### Your goal
Only certain lines below are wanted: those starting at the line containing "[42,988,165,1014] USD 11980" and ending at the line containing "[334,990,407,1012] 11986.56 ->", both included, each retyped exactly.

### Records provided
------------------------

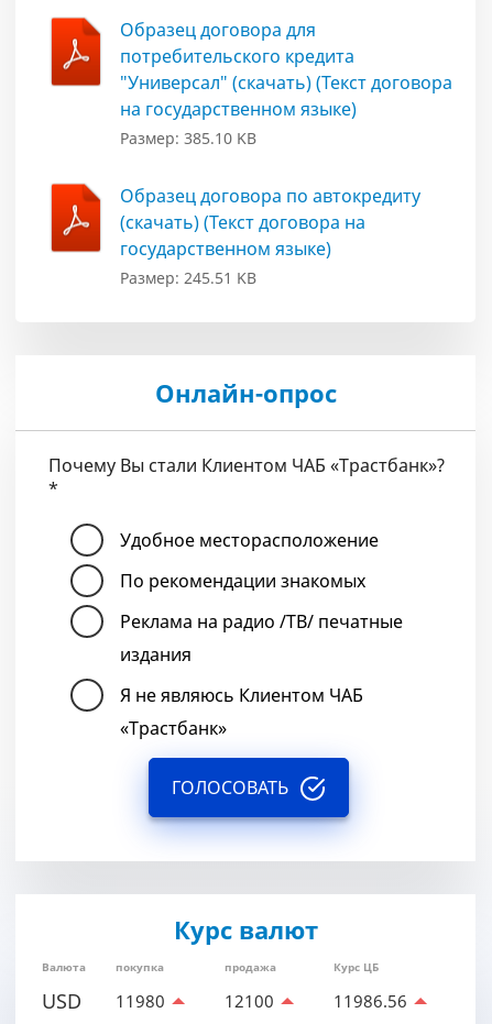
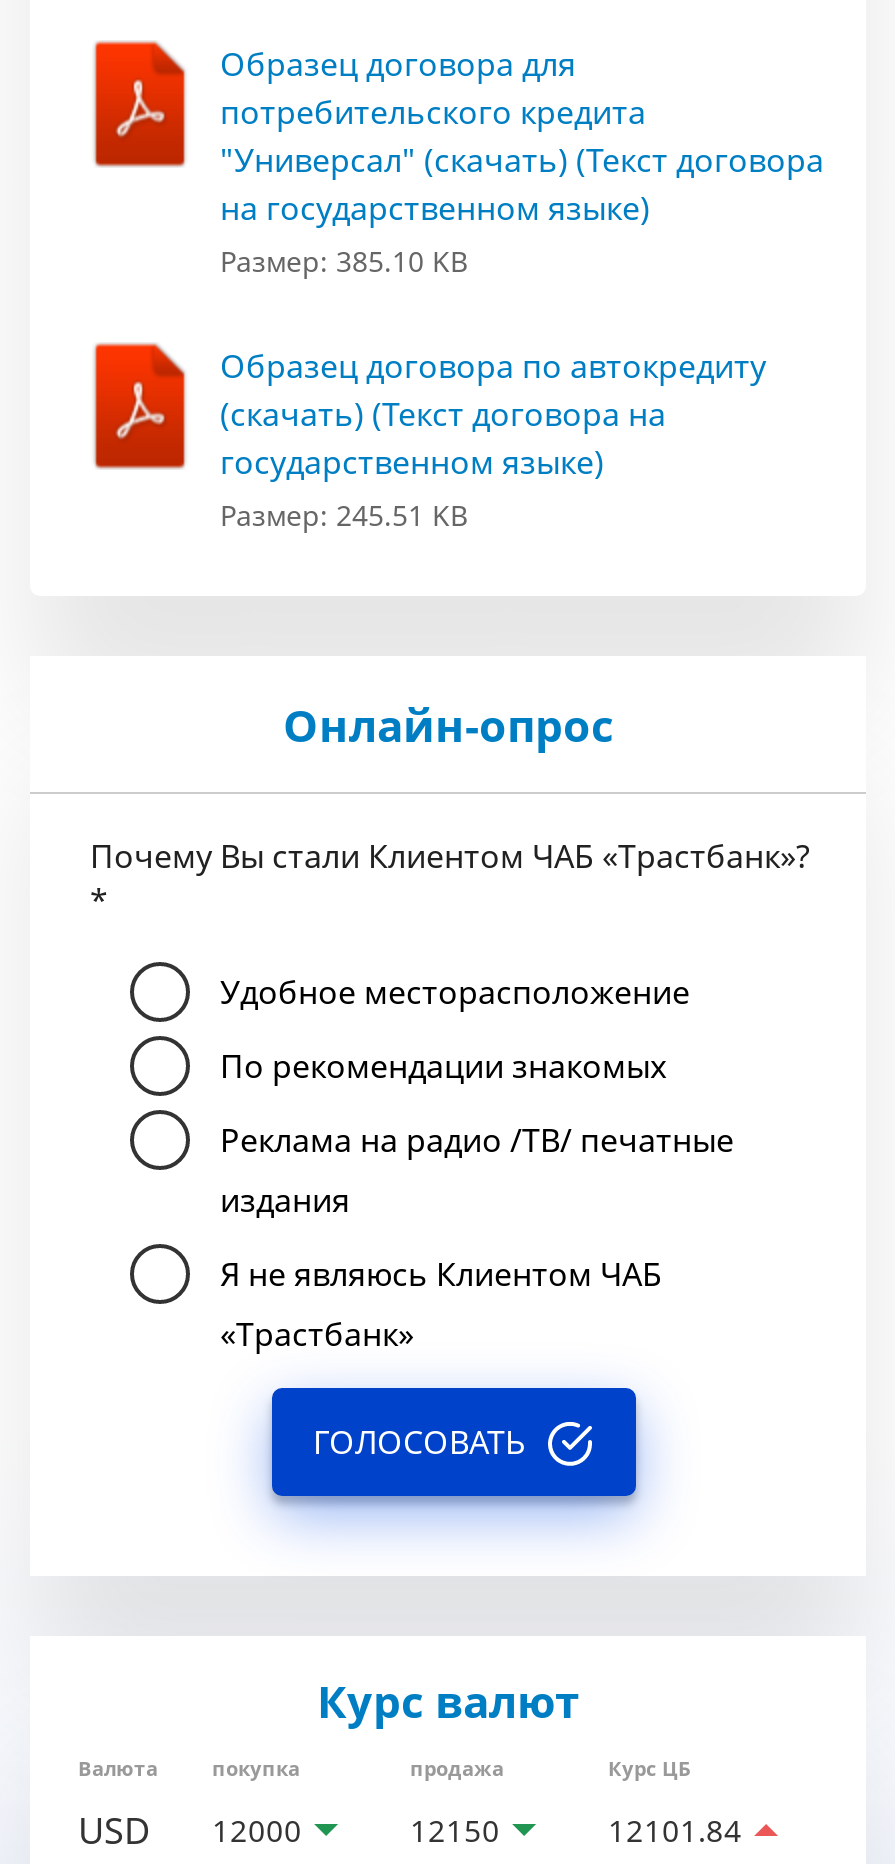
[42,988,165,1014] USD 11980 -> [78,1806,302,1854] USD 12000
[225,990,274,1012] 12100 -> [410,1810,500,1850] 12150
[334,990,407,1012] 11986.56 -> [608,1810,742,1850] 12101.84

------------------------

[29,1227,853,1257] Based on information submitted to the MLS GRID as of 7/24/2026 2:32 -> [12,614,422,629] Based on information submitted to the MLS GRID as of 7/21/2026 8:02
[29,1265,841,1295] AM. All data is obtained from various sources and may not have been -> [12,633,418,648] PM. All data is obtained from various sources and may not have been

------------------------

### Answer box
[42,988,165,1014] USD 11980 -> [78,1806,302,1854] USD 12000
[225,990,274,1012] 12100 -> [410,1810,500,1850] 12150
[334,990,407,1012] 11986.56 -> [608,1810,742,1850] 12101.84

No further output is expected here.